As always, we can use curly brackets to create a new scope, allowing for multiple mutable references, just not simultaneous ones:
fn main() { let mut s = String::from("hello"); { let r1 = &mut s; } // r1 goes out of scope here, so we can make a new reference with no problems. let r2 = &mut s; }
A similar rule exists for combining mutable and immutable references. This code results in an error:
fn main() {
let mut s = String::from("hello");
let r1 = &s; // no problem
let r2 = &s; // no problem
let r3 = &mut s; // BIG PROBLEM
println!("{}, {}, and {}", r1, r2, r3);
}
Here’s the error:
报错如下:
$ cargo run
Compiling ownership v0.1.0 (file:///projects/ownership)
error[E0502]: cannot borrow `s` as mutable because it is also borrowed as immutable
--> src/main.rs:6:14
|
4 | let r1 = &s; // no problem
| -- immutable borrow occurs here
5 | let r2 = &s; // no problem
6 | let r3 = &mut s; // BIG PROBLEM
| ^^^^^^ mutable borrow occurs here
7 |
8 | println!("{}, {}, and {}", r1, r2, r3);
| -- immutable borrow later used here
error: aborting due to previous error
For more information about this error, try `rustc --explain E0502`.
error: could not compile `ownership`
To learn more, run the command again with --verbose.
Whew! We also cannot have a mutable reference while we have an immutable one. Users of an immutable reference don’t expect the values to suddenly change out from under them! However, multiple immutable references are okay because no one who is just reading the data has the ability to affect anyone else’s reading of the data.

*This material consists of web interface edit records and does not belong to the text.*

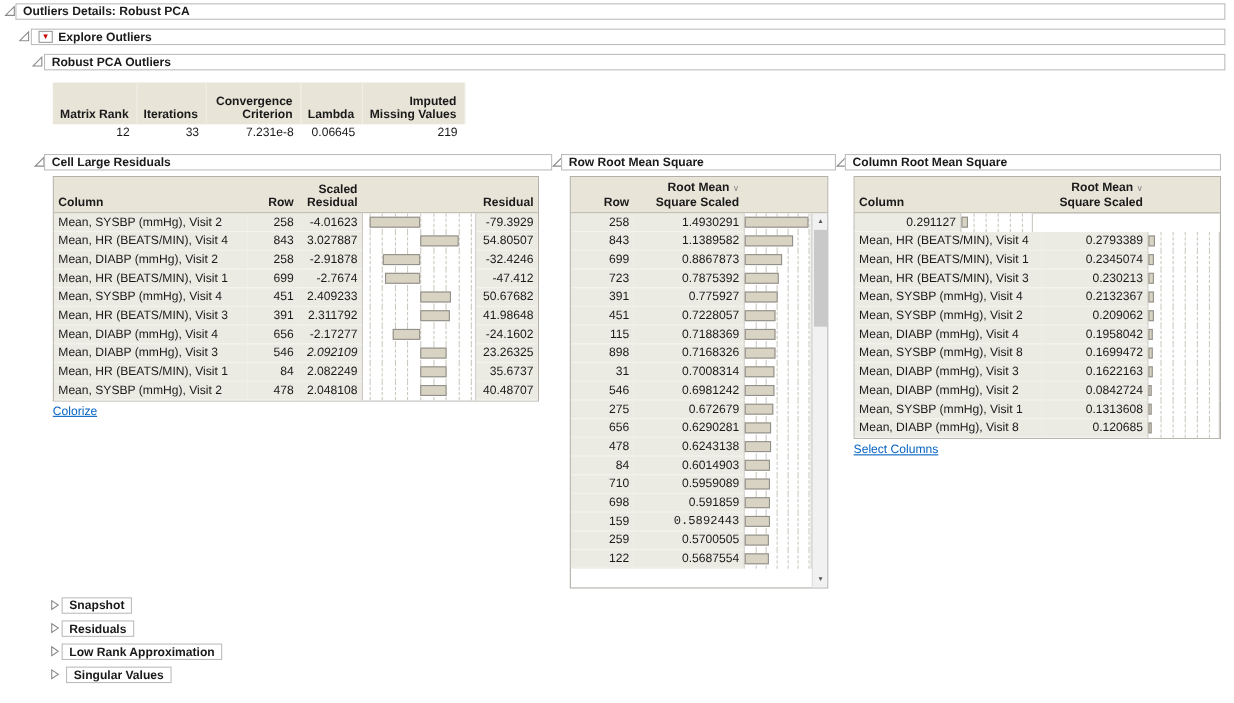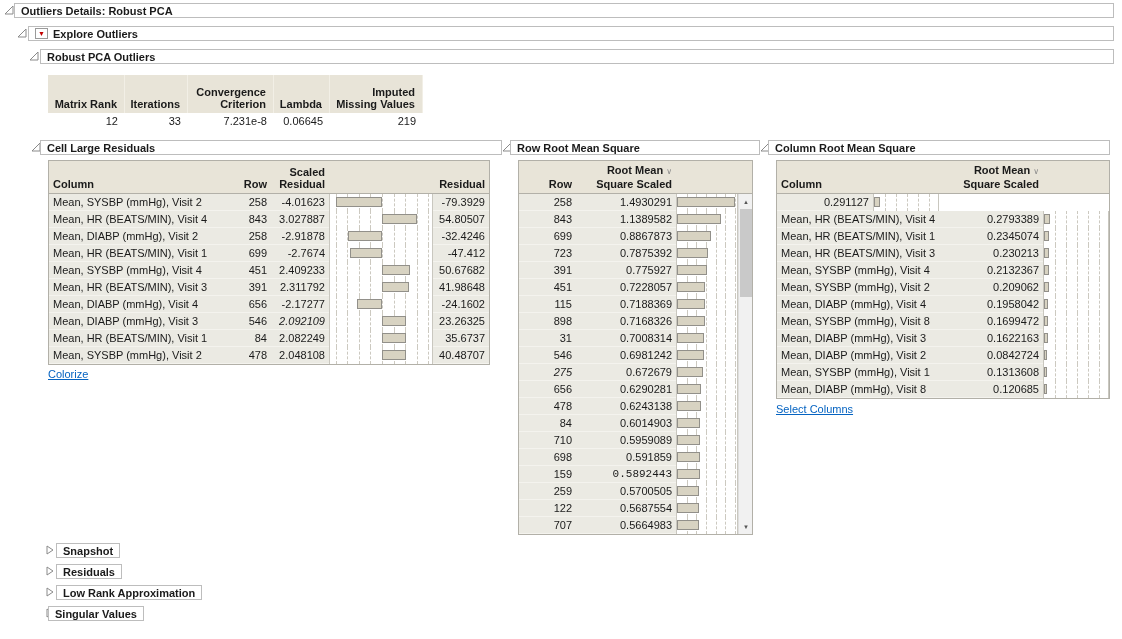"275" div.jt-cell { font-style: italic -> none }
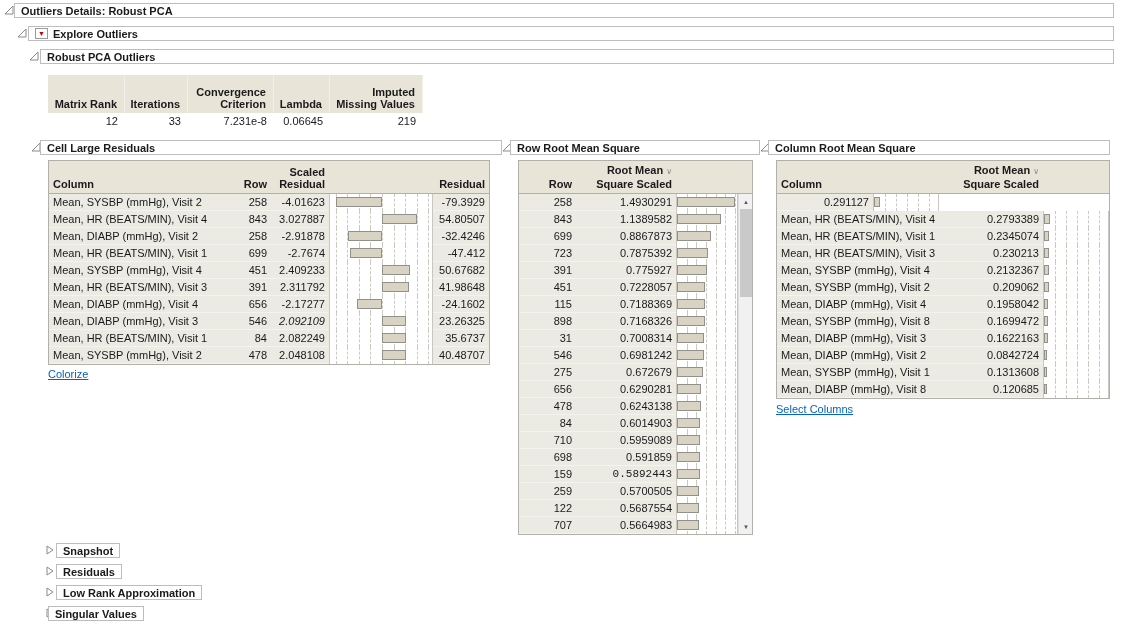"707" div.jt-row { html: <div> <div>707</div> <div>0.5664983</div> <div> <div></div> <div></div> <div></div> <div></div> <div></div> <div></div> <div></div> </div> </div> -> none }
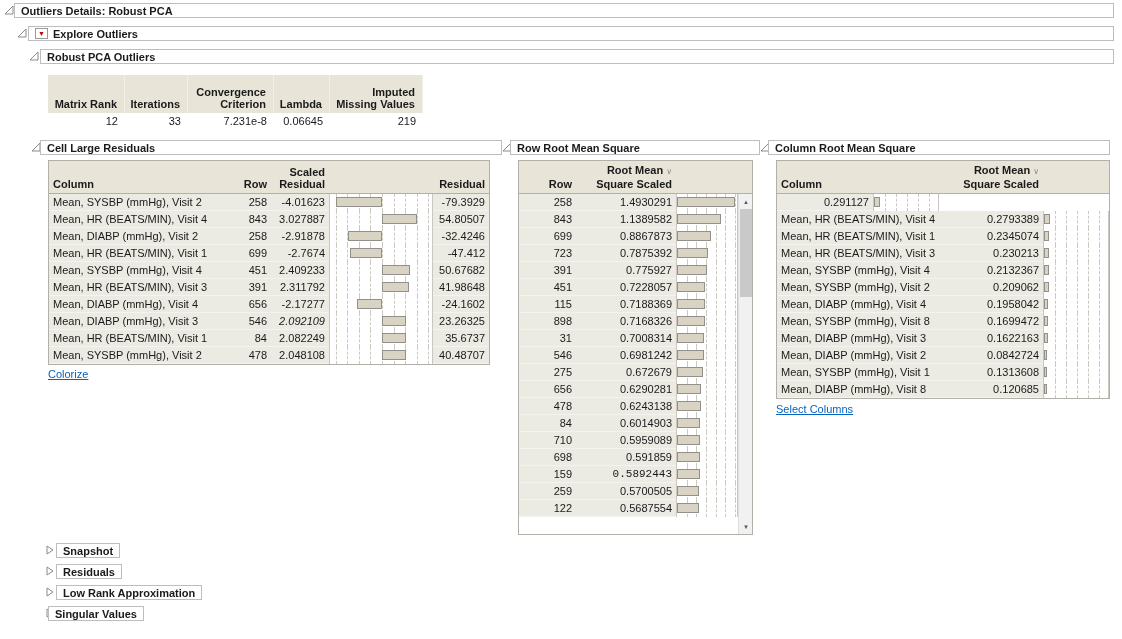"Singular Values" div.obox { left: 48px -> 60px }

Note that a reference’s scope starts from where it is introduced and continues through the last time that reference is used. For instance, this code will compile because the last usage of the immutable references occurs before the mutable reference is introduced:
fn main() { let mut s = String::from("hello"); let r1 = &s; // no problem let r2 = &s; // no problem println!("{} and {}", r1, r2); // r1 and r2 are no longer used after this point let r3 = &mut s; // no problem println!("{}", r3); }
The scopes of the immutable references r1 and r2 end after the println!
where they are last used, which is before the mutable reference r3 is
created. These scopes don’t overlap, so this code is allowed.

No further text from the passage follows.